Determine the count of lines containing "border" in the entries below and return only that figure.

- **DATA IN THIS EXERCISE**
# # # # #
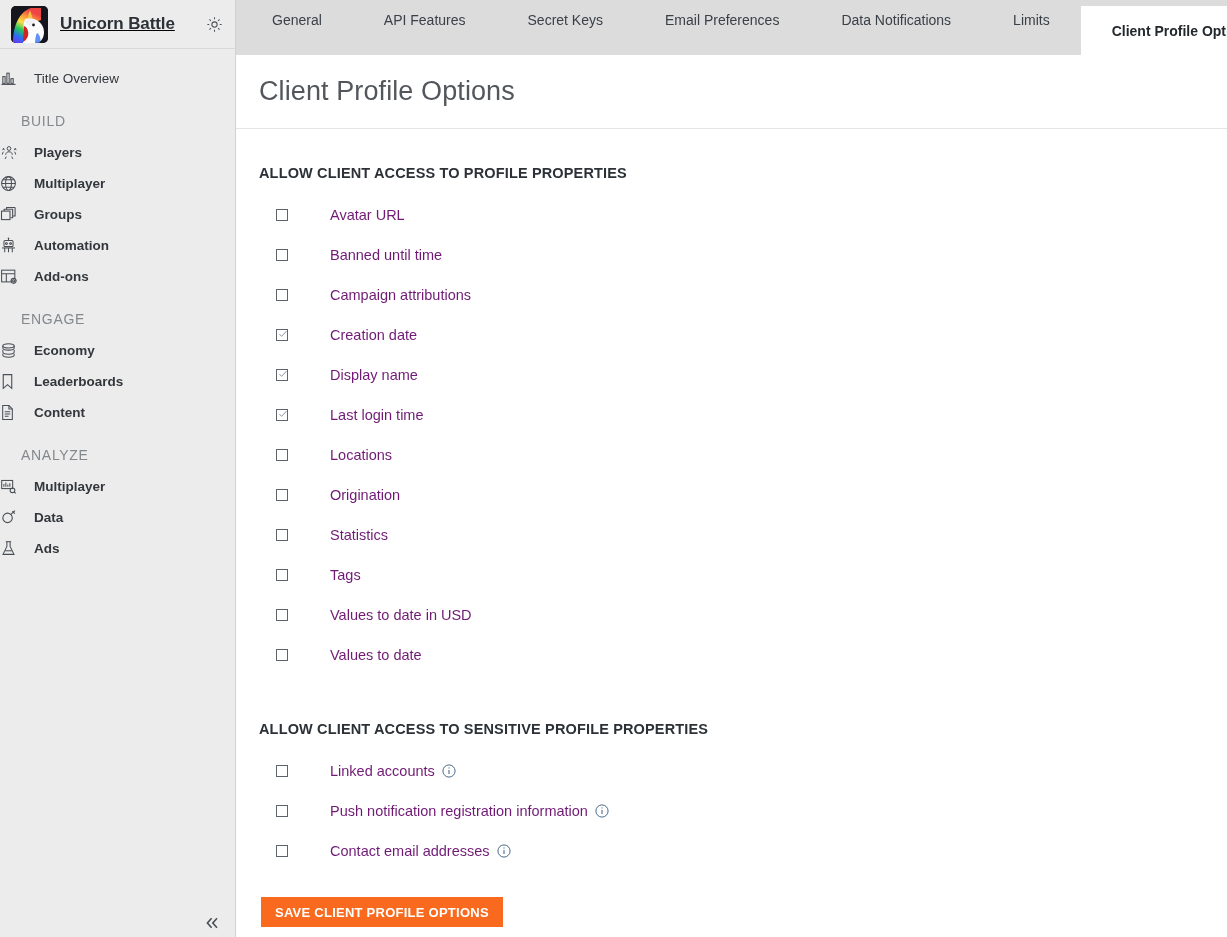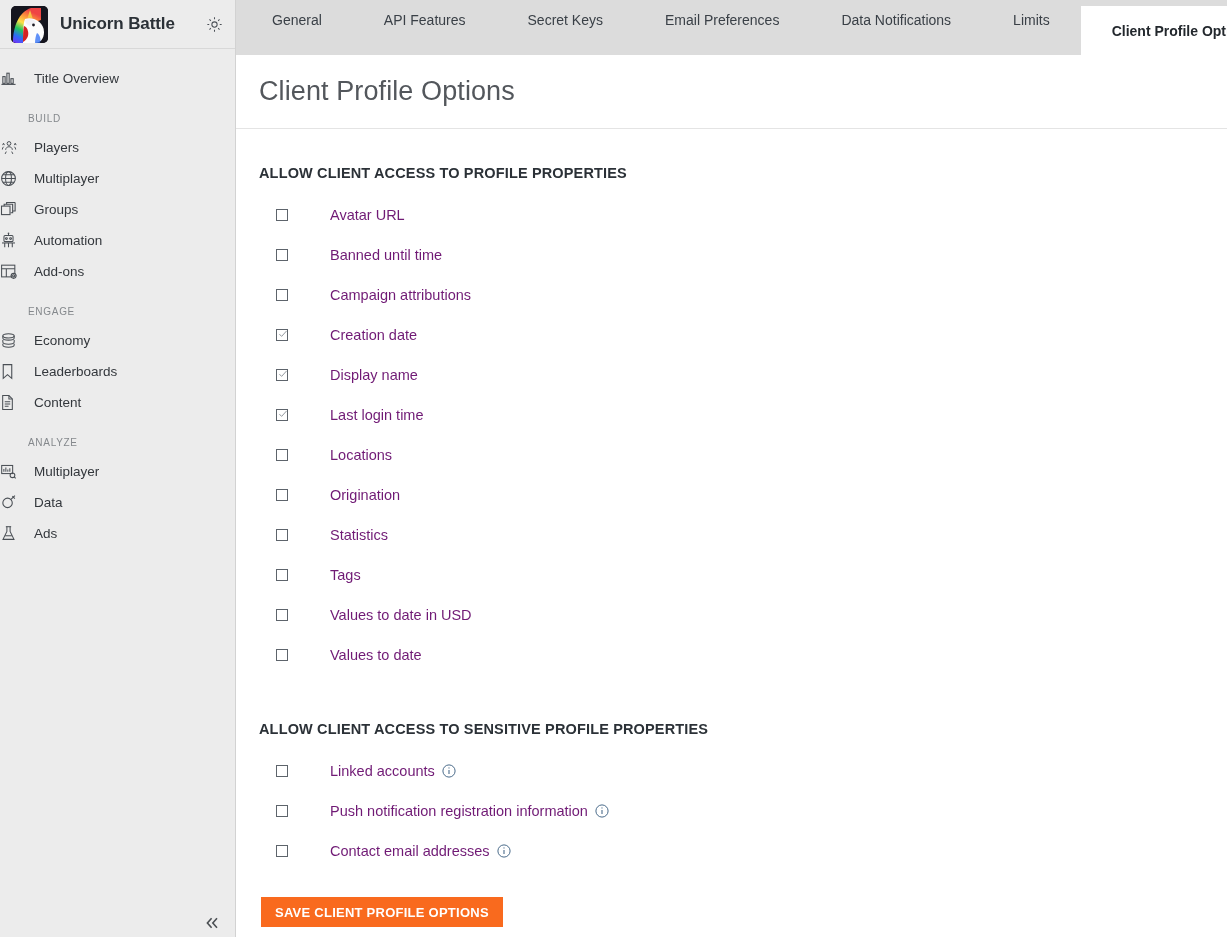--- a/index.html
+++ b/index.html
@@ -25,20 +25,21 @@
     position: relative;
     flex: 0 0 236px;
   }
   .side-header {
     height: 49px;
     background: #ececec;
     border-bottom: 1px solid #d8d8d8;
     display: flex;
     align-items: center;
     padding: 0 10px 0 11px;
+    text-decoration: underline;
   }
   .logo-box {
     width: 37px; height: 37px;
     border-radius: 5px;
     overflow: hidden;
     flex: 0 0 37px;
     background: #1a1a22;
     position: relative;
   }
   .logo-box svg { display: block; }
@@ -70,28 +71,28 @@
   }
   .nav-ico {
     width: 22px; height: 18px;
     flex: 0 0 22px;
     display: flex; align-items: center; justify-content: flex-start;
     color: #4a4f55;
   }
   .nav-label { margin-left: 12px; white-space: nowrap; }
 
   .nav-group-label {
-    font-size: 10px;
+    font-size: 14px;
     color: #84888c;
     letter-spacing: 0.7px;
-    padding-left: 28px;
+    padding-left: 21px;
     margin-top: 20px;
     margin-bottom: 8px;
   }
-  .nav-group .nav-item { margin-bottom: 1px; }
+  .nav-group .nav-item { margin-bottom: 1px; font-weight: bold; }
 
   .collapse-btn {
     position: absolute;
     left: 200px;
     top: 912px;
     width: 24px; height: 22px;
     display: flex; align-items: center; justify-content: center;
     cursor: pointer;
     color: #4b4f53;
   }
# # # # #
- **ANSWER**
2